“If you want a vision of the future, imagine a boot stamping on a human face — forever.”
— George Orwell
ALONG WITH millions of others around the world, Pakistanis took to the streets earlier this month to protest yet another episode of Israeli terror in occupied Palestine. The pressure exerted by those who came out onto the streets, as well as the brave resistance of Palestinians themselves, forced at least a temporary ‘ceasefire’. The daily indignity of occupation continues, but the coming together of conscious peoples beyond caste and creed in support of Palestine offers hope that the dystopic image of the future encapsulated in the above quote by George Orwell may yet be averted.
But hope will remain fleeting if the same peoples with a conscience that speak up for the Palestinian people ignore the mini-Palestines reeling from dispossession and repression in their own countries. Consider, for a moment, what has been happening in Pakistan while the world was watching the pounding of Gaza.
Violent evictions: Many commentators have documented the demolition of homes in Karachi’s Gujjar Nullah area and the juggernaut of Malik Riaz’s Bahria Town on the Karachi-Hyderabad Super Highway. These cases have garnered attention in large part because katchi abadi and village residents are resisting state diktat and the country’s biggest real estate mogul.
Most violent evictions go unreported.
But most violent evictions go unreported, especially where land is acquired for gated housing schemes. Fear of reprisal compels those without political influence to part with their land for nominal compensation. Meanwhile, decades of incremental progress including legislation for katchi abadis’ regularisation is being rolled back because giving proprietary rights to working class families is now seen as a ‘waste’ of potentially profitable real estate.

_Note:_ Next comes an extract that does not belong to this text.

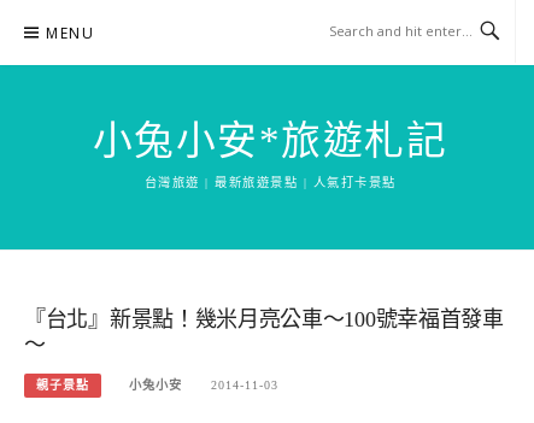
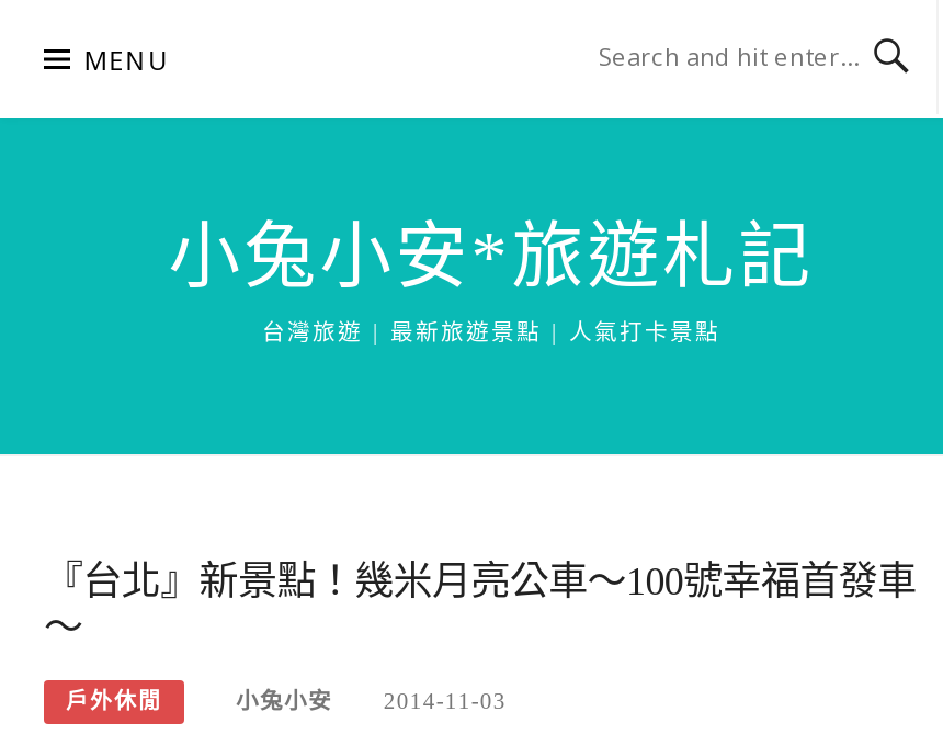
[36,378,89,392] 親子景點 -> [66,689,162,713] 戶外休閒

Violent evictions are not the fate of residential settlements alone. Every day one comes across video clips on social media of street vendors being violently deprived of their livelihood. Given the huge proportion of the Pakistani labour force engaged in self-employment for subsistence, such evictions are tantamount to economic strangulation.
The dynamics of violent evictions in our urban centres are tied to the brutalisation of ‘remote’ ethnic peripheries. A combination of demographic pressures, mechanisation and state-led dispossession (including war) in the peripheries forces millions into cities where they experience yet more brutalisation.

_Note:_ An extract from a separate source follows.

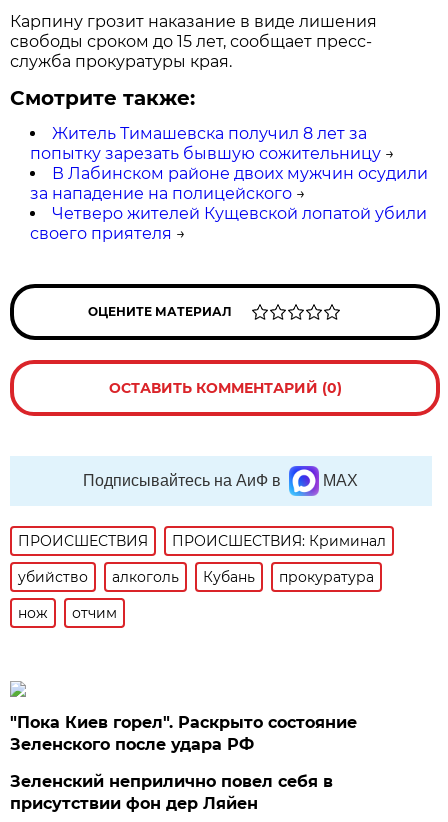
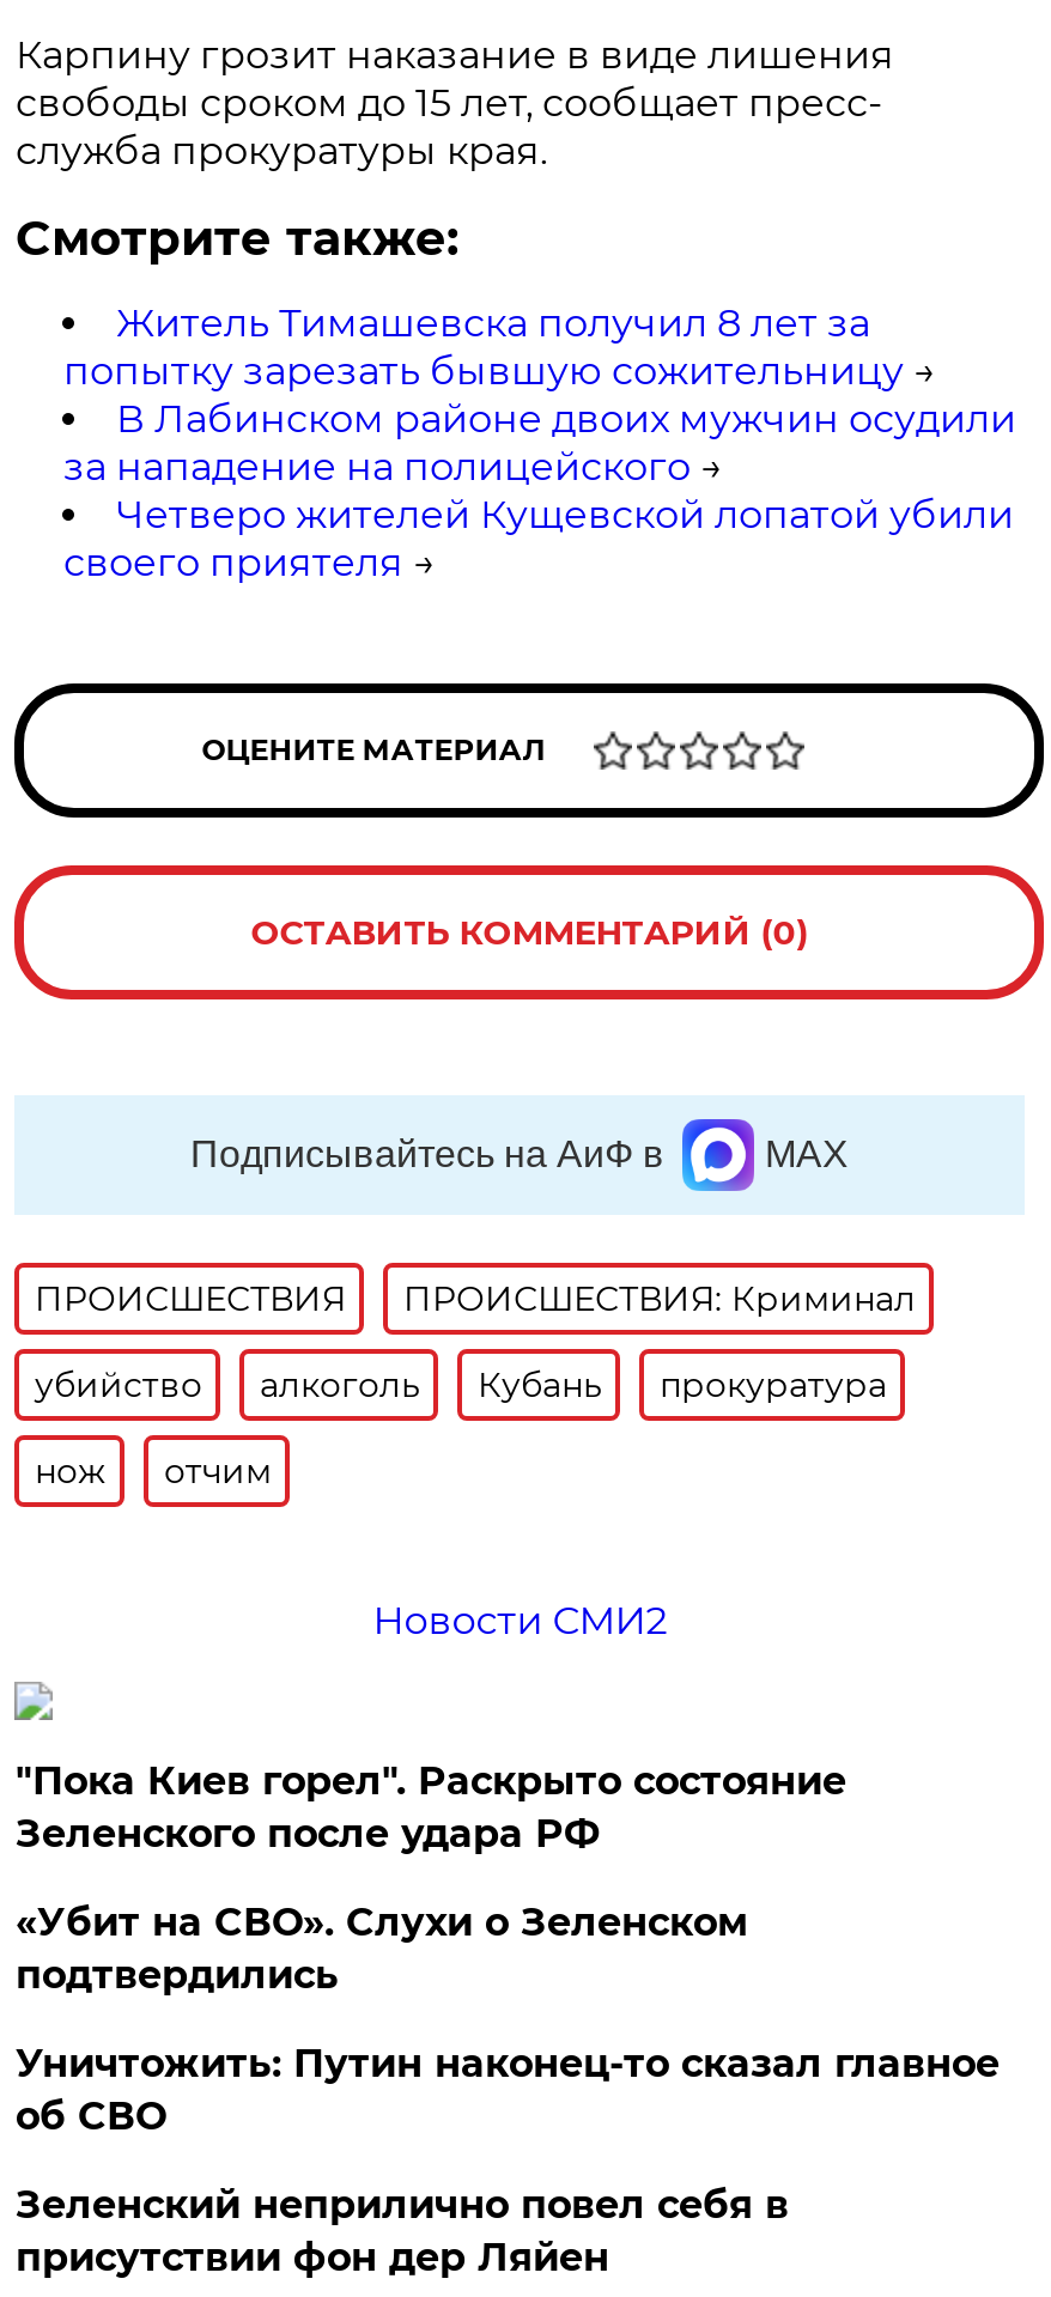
none -> [373,1597,667,1642] Новости СМИ2
none -> [15,1899,999,2138] «Убит на СВО». Слухи о Зеленском | подтвердились | Уничтожить: Путин наконец-то сказал главное | об СВО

Repression of dissent: Of the many jarring images during the bombing of Gaza, the destruction of the building housing the offices of *AP* and other international media outlets garnered special attention. Subsequently, AP fired a Jewish reporter for pro-Palestinian activism while at university. More generally, Big Tech firms like Facebook reportedly altered standardised algorithms to minimise circulation of pro-Palestinian content on social media platforms.
Read: Bahria Town & others: Greed unbound
To those Pakistanis who have challenged the muzzling of dissent, and suppression of those who represent the Palestinian cause, I ask: what about ongoing attempts to extinguish voices of resistance in Pakistan? Our mainstream media is hollowed out, critical voices victimised in thuggish ways. Journalists who dare to speak truth to power are subjected to character assassinations, accused of faking attacks so as to get a fast ticket to asylum abroad.
What is happening today is the culmination of decades of attacks on intellectual and journalistic freedom. We experienced 11 years of Zia’s dictatorship, and post-1988 even ‘democratic’ governments have been unwilling to prevent the establishment from coercing those who dare speak truth to power.
In sum, ours is a regime of dispossession and repression that is certainly not reducible to the settler-colonial project in Palestine, but cannot be divorced from a larger global political economy story of rapacious profiteering and political authoritarianism. Mini Palestines dot the globe, the motto of evict and extinguish uniting propertied classes and ruling establishments everywhere.
Meanwhile oppressed peoples are indoctrinated with ideologies to keep them conveniently at loggerheads with one another; take, for example, the recent reigniting of sectarian hatred in Gilgit-Baltistan. On the other hand, those not living in war-torn peripheries, or villages and katchi abadis subject to violent evictions are bought over by tycoons like Malik Riaz who offer dream worlds of material comfort and unending entertainment.
When it comes to Palestine, many choose to put their lot in with the dispossessed and brutalised, thereby buttressing the ranks of dissenters. In principle, we should make the same choice in our own country as well, rebuffing the instant gratification symbolised by Bahria Town and the badges of loyalty conferred by the establishment for toeing the line. Don’t doubt for a second that Orwell’s premonition, if not averted, will apply to all of us.
The writer teaches at Quaid-i-Azam University, Islamabad.